Erste(r) Geige(r) im ersten Weltcup-Trimester

Bei der Vierschanzentournee werden die Karten neu gemischt

Früher war er „Kleinschanzen-Karle“. Früher, das war vor der letzten Saison. Dann wurde aus dem Allgäuer ein Flieger. Weil Karl Geiger erst die Skiflug-WM gewann und anschließend bei der Heim-WM in Oberstdorf mit seinen Titeln und Medaillen die deutsche Gesamtbilanz entscheidend aufhübschte. Es folgten zahlreiche Ehrungen, die Fachpresse würdigte ihn beispielsweise als „Skikönig“ der Saison und bei der Ehrung zum Sportler des Jahres belegte der Wintersportler Rang drei – in einem Jahr mit Olympischen Sommerspielen so etwas wie ein Ritterschlag. Wobei – so neu ist die Ehrung für den 28-jährigen nicht, 2019 gewann Geiger mit dem Team.

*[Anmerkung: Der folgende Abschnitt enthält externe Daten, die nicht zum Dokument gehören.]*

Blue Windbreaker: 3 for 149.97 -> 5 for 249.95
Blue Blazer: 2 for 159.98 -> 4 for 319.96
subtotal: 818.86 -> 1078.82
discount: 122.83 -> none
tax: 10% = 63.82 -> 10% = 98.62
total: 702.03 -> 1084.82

Dazu muss man wissen, dass die Abstimmung stets zu einer Zeit stattfindet, in der die neue Saison noch nicht begonnen hat. Und wahrscheinlich wäre nach dem ersten Drittel des aktuellen Ski-Winters die Bilanz noch besser, denn vor dem ersten großen Höhepunkt, der Vierschanzentournee, führt Geiger den Gesamtweltcup an, landete schon 2x ganz oben auf dem Treppchen und gilt als Muster an Beständigkeit. Einzige Ausnahme bisher war der zweite Auftritt in Klingenthal am 3. Advent, als die gesamte deutsche Mannschaft (und nicht nur die) auf einer gefrierenden Anlaufspur Probleme mit dem Material hatte und nicht auf die notwendige Absprunggeschwindigkeit gekommen war. Für Rang 22 gab es mickrige 9 Weltcuppunkte, aber vielleicht sind die noch mal Gold wert, wer weiß das zu diesem Saisonzeitpunkt schon.

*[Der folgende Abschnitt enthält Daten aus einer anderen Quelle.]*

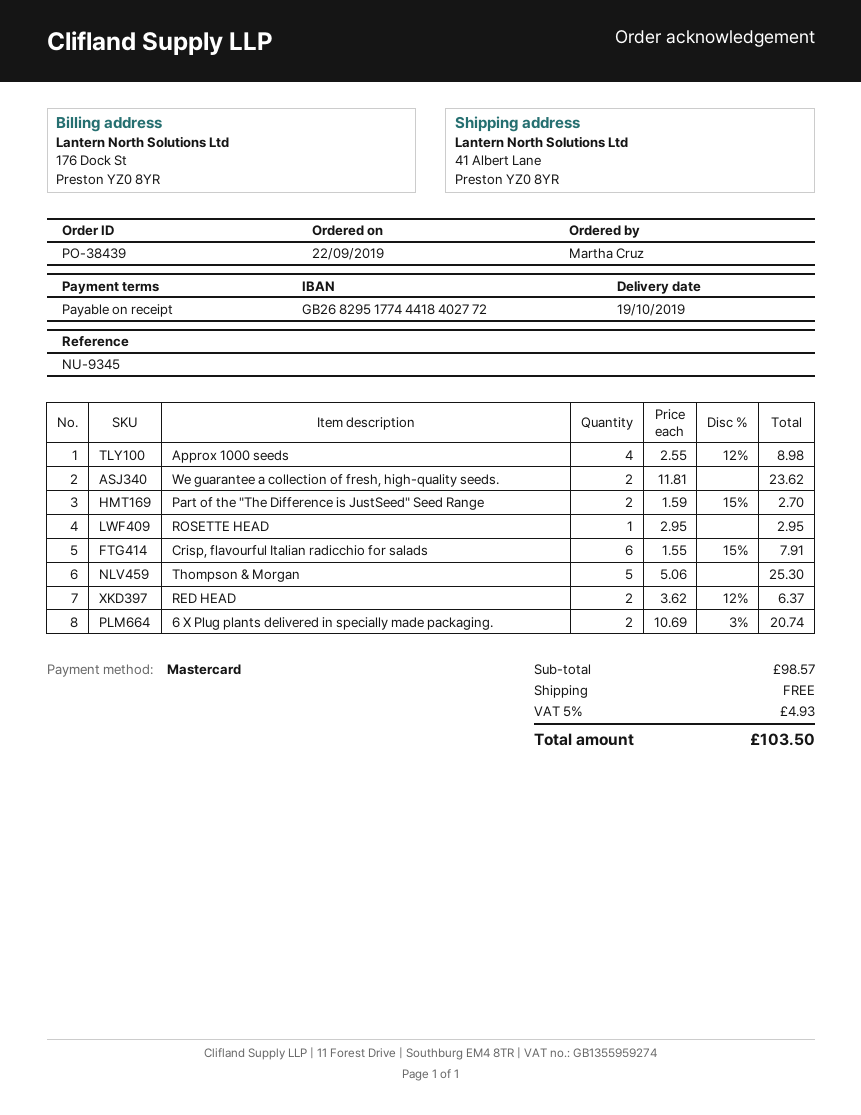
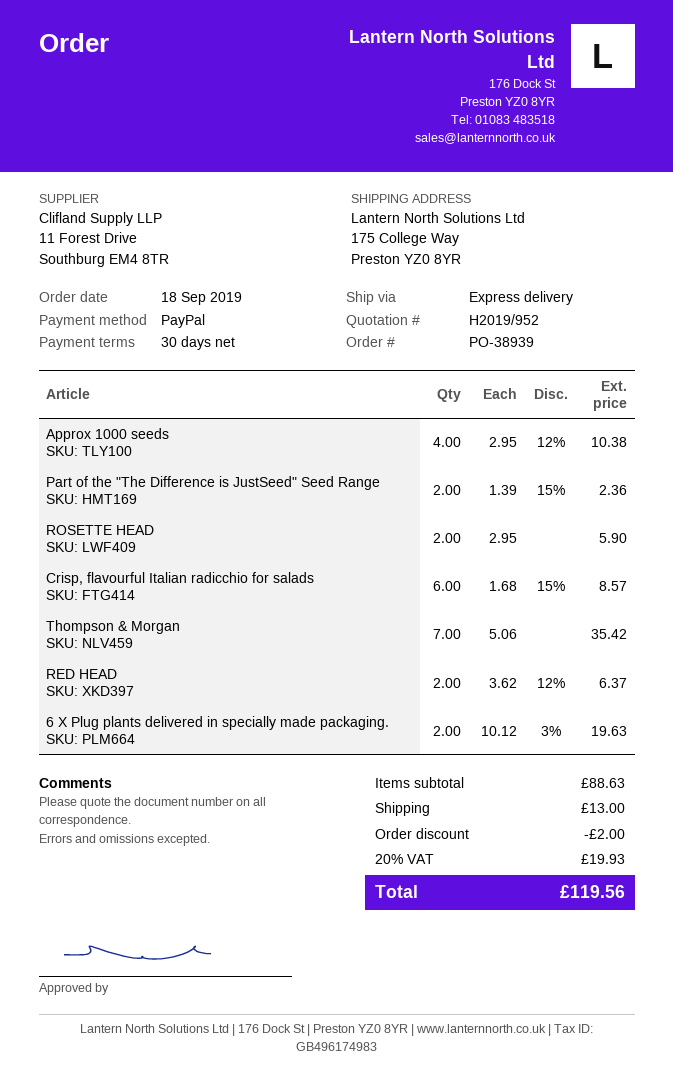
order number: PO-38439 -> PO-38939
order date: 2019-09-22 -> 2019-09-18
payment terms: on receipt -> 30 days
payment method: Mastercard -> PayPal
ship to: 41 Albert Lane, Preston YZ0 8YR -> 175 College Way, Preston YZ0 8YR
Approx 1000 seeds: 4 x 2.55 - 12% = 8.98 -> 4 x 2.95 - 12% = 10.38
We guarantee a collection of fresh, high-quality seeds.: 2 x 11.81 = 23.62 -> none
Part of the "The Difference is JustSeed" Seed Range: 2 x 1.59 - 15% = 2.70 -> 2 x 1.39 - 15% = 2.36
ROSETTE HEAD: 1 x 2.95 = 2.95 -> 2 x 2.95 = 5.90
Crisp, flavourful Italian radicchio for salads: 6 x 1.55 - 15% = 7.91 -> 6 x 1.68 - 15% = 8.57
Thompson & Morgan: 5 x 5.06 = 25.30 -> 7 x 5.06 = 35.42
6 X Plug plants delivered in specially made packaging.: 2 x 10.69 - 3% = 20.74 -> 2 x 10.12 - 3% = 19.63
subtotal: 98.57 -> 88.63
discount: none -> 2.00
shipping: 0.00 -> 13.00
tax: 5% = 4.93 -> 20% = 19.93
total: 103.50 -> 119.56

Fakt ist: Geiger startet im Gelben Trikot des Weltcupführenden beim ersten Springen in Oberstdorf. Für den Allgäuer wieder ein Heimspiel und gute Erinnerungen werden da sicherlich wach, denn im Vorjahr siegte der Karl beim Auftaktspringen, am Ende wurde es in der Gesamtwertung Platz 2.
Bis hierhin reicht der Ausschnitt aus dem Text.